Угр лишаться компании не хотел.
Когда стало совсем темно и холодно, Лера высекла огонь и развела небольшой костерок на ржавом железном листе, установленном на трех кирпичах. Угр, испуганно глядя на трепыхающийся жгучий цветок, отодвинулся в тень. Но вскоре вернулся, убедившись, что его приятели-люди умеют контролировать огонь, и потому преисполнившись к ним еще большего уважения.
— Неужели ты никому не сказала, что собираешься ко мне? — уныло спросил Яр, проволочным прутом собирая в кучу тлеющие головешки.
— Нет. — Она помотала головой. — Я только у Ларса термос попросила.

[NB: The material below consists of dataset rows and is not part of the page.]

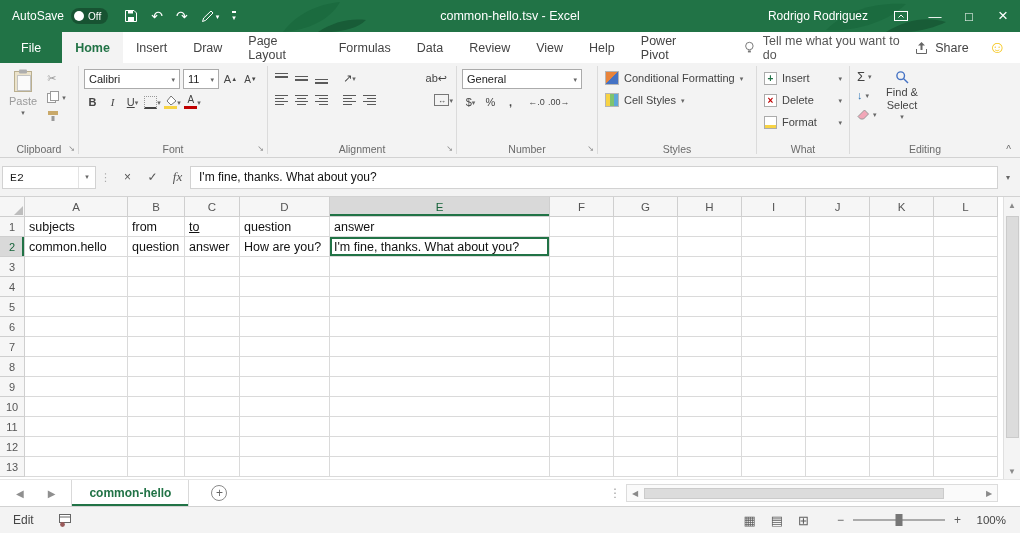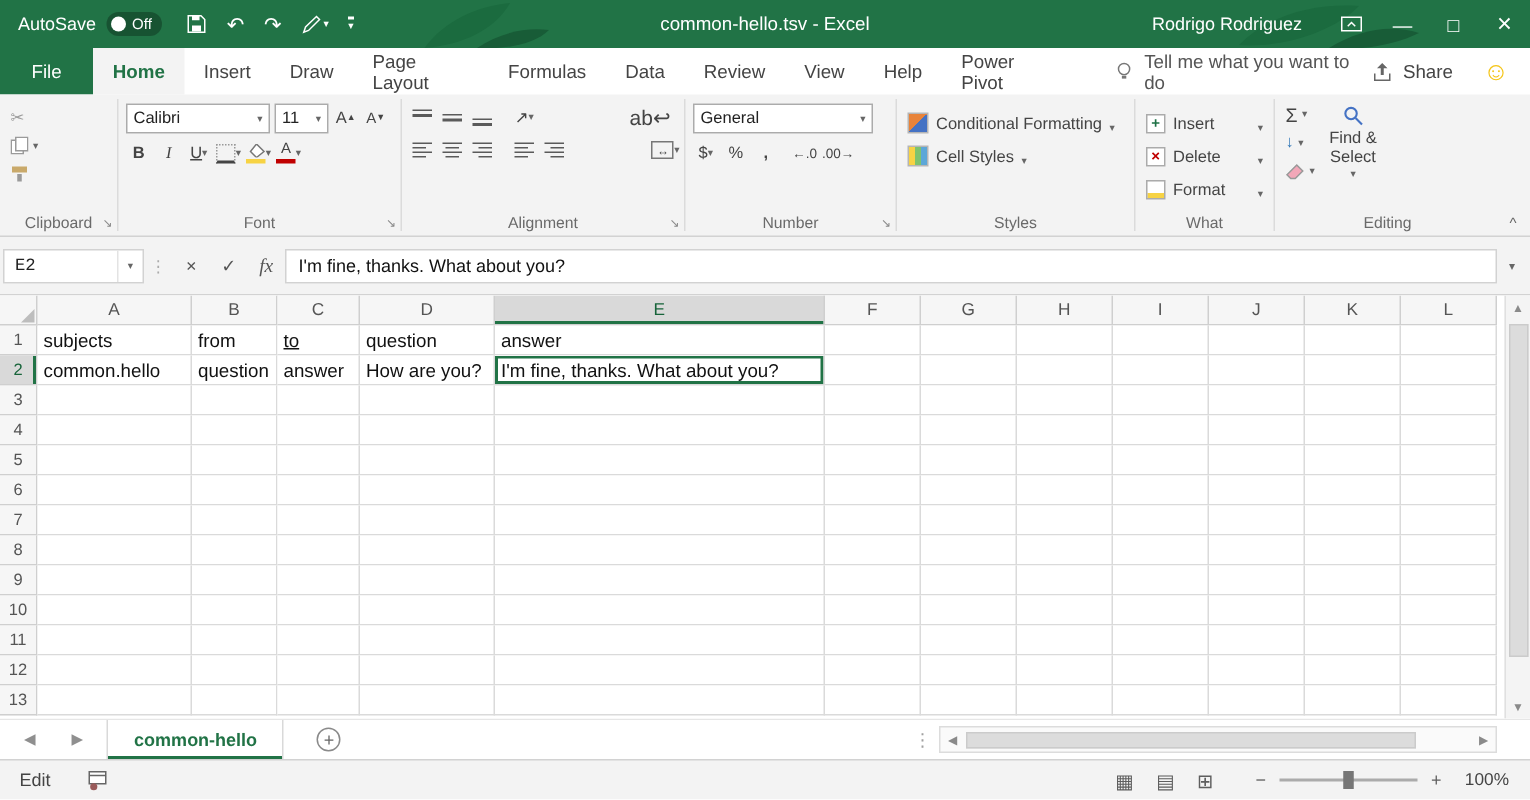--- a/index.html
+++ b/index.html
@@ -332,7 +332,7 @@
               <span>↗</span>
               <span class="car">▾</span>
             </div>
-          <div class="tbtn" style="margin-left:auto;margin-right:8px;font-size:14px">
+          <div class="tbtn" style="margin-left:auto;margin-right:8px;font-size:11px">
               <span>ab↩</span>
             </div>
         </div>

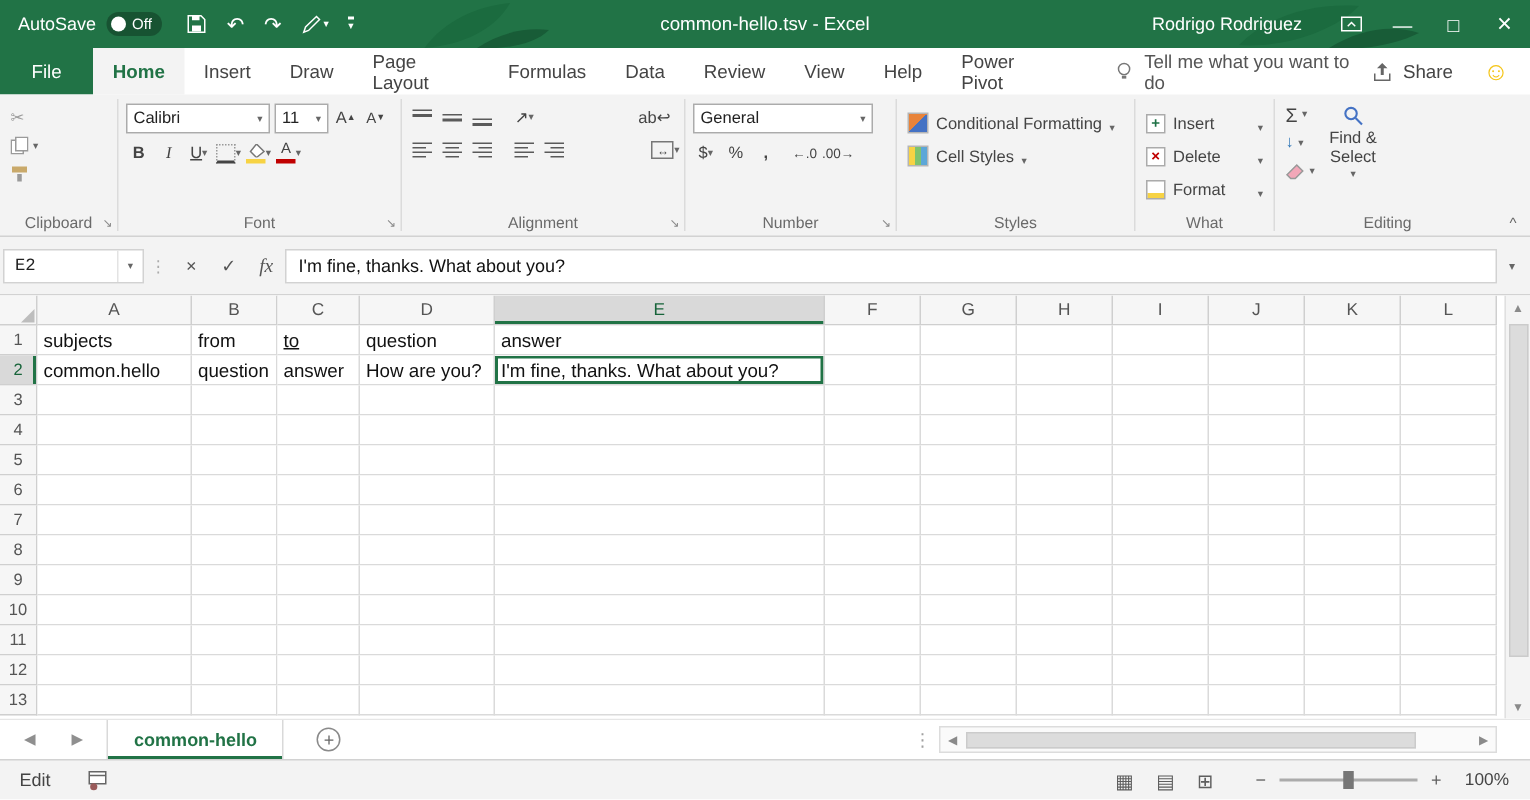--- a/index.html
+++ b/index.html
@@ -62,7 +62,7 @@
   .al i:nth-child(even){width:9px;}
   .al.l i{align-self:flex-start}.al.c i{align-self:center}.al.r i{align-self:flex-end}
   .ic-merge{width:15px;height:12px;border:1px solid #777;display:flex;align-items:center;justify-content:center;font-size:8px;color:#444;}
-  .sbtn{display:flex;align-items:flex-end;gap:5px;height:22px;padding:0 4px;}
+  .sbtn{display:flex;align-items:center;gap:5px;height:22px;padding:0 4px;}
   .ic14{width:14px;height:14px;border:1px solid #B5B5B5;flex:none;display:block;}
   .ic-cf{background:linear-gradient(135deg,#E8833A 0 50%,#4472C4 50%);}
   .ic-ft{background:linear-gradient(#4472C4 0 4px,#fff 4px);}

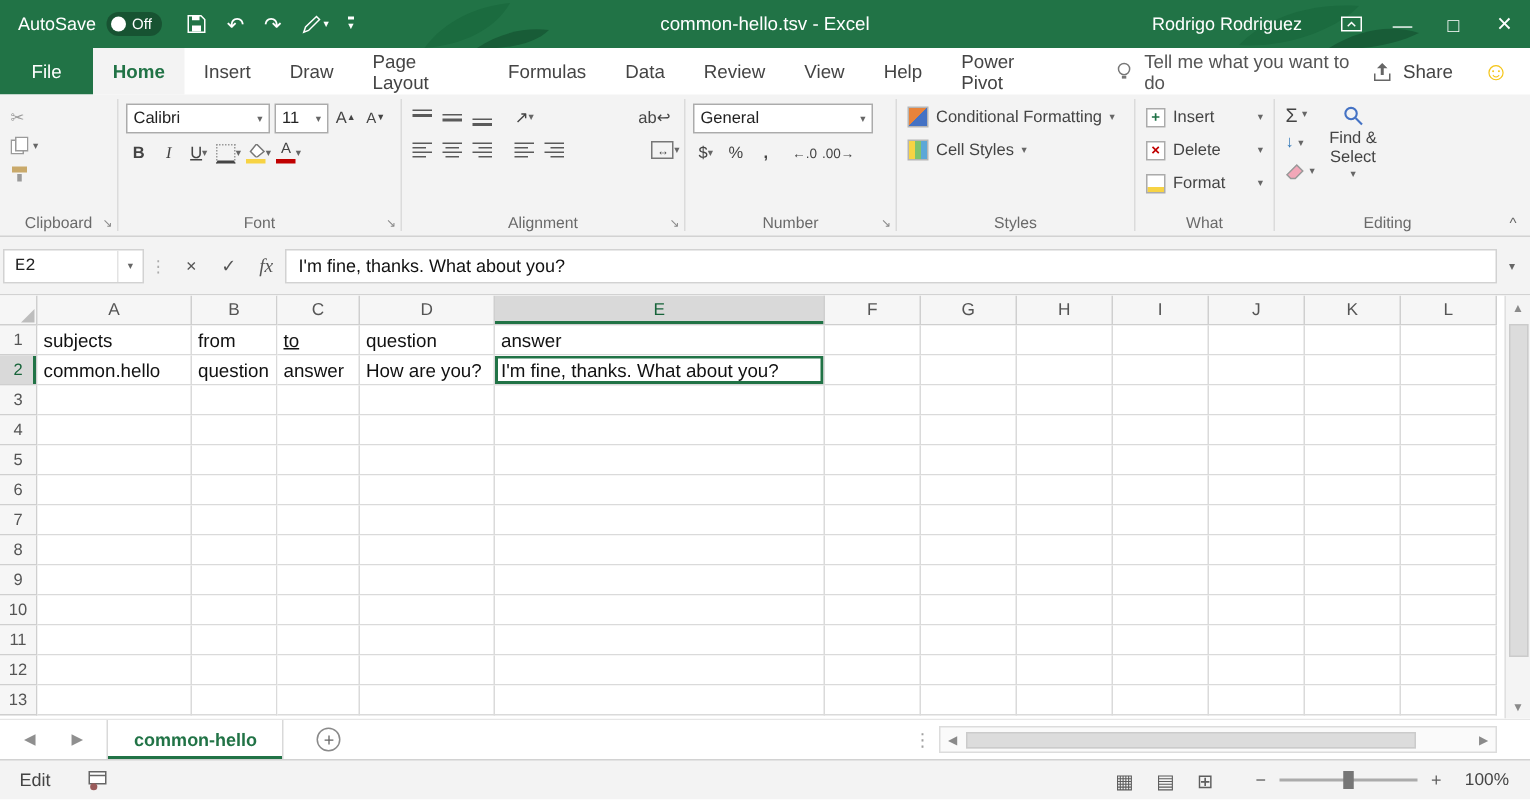--- a/index.html
+++ b/index.html
@@ -225,6 +225,15 @@
 
     <div class="rg" style="width:78px">
       <div class="rgc">
+        <div class="bigbtn mutecol">
+          <svg width="20" height="24" viewBox="0 0 20 24" opacity="0.65">
+              <rect x="1.5" y="2.5" width="17" height="20" fill="#E9DBB6" stroke="#9C8B5A"></rect>
+              <rect x="6" y="0.5" width="8" height="4" rx="1" fill="#8A8A8A"></rect>
+              <rect x="4.5" y="6.5" width="13" height="15" fill="#fff" stroke="#ABABAB"></rect>
+            </svg>
+          <span>Paste</span>
+          <span class="car">▾</span>
+        </div>
         <div class="minicol">
           <div class="mini">
               <span class="mutecol">✂</span>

Но он ничего не стал спрашивать, так что я ему ничего не сказала…
Ночью они почти не спали. Ворочались на тюфяке, мерзли, бережливо подкладывали в огонь обломки трухлявых досок, посматривали на мирно сопящего космача — тот дремал сидя, сложив длинные руки на груди и скрестив короткие ноги.
Время от времени великан просыпался, открывал глаза и смотрел на жмущуюся возле огня парочку. Они притихали, заметив его внимание. Он закрывал глаза и вновь задремывал, довольный, что эту ночь проводит не в одиночестве. Даже сквозь сон Угр слышал их голоса, но — что еще важней — он на расстоянии улавливал их странные сложные мысли и чувствовал их вполне внятные примитивные эмоции.
Ближе к утру, великан решил, что теперь он может считать себя частью нового, пусть и такого маленького, не идущего ни в какое сравнение с его прошлой семьей, племени.
Костер погас на рассвете, когда золотистый плотный луч, серебрящийся пылинками, протиснулся сквозь окошко и дотянулся до земляного пола…
Они просидели в заточении еще четыре дня. Есть уже было нечего, вода в лохани стала малопригодна для питья, сквозняки выдували то скудное тепло, что давали пробившиеся сквозь щели солнечные лучи и окруженный камнями костерок.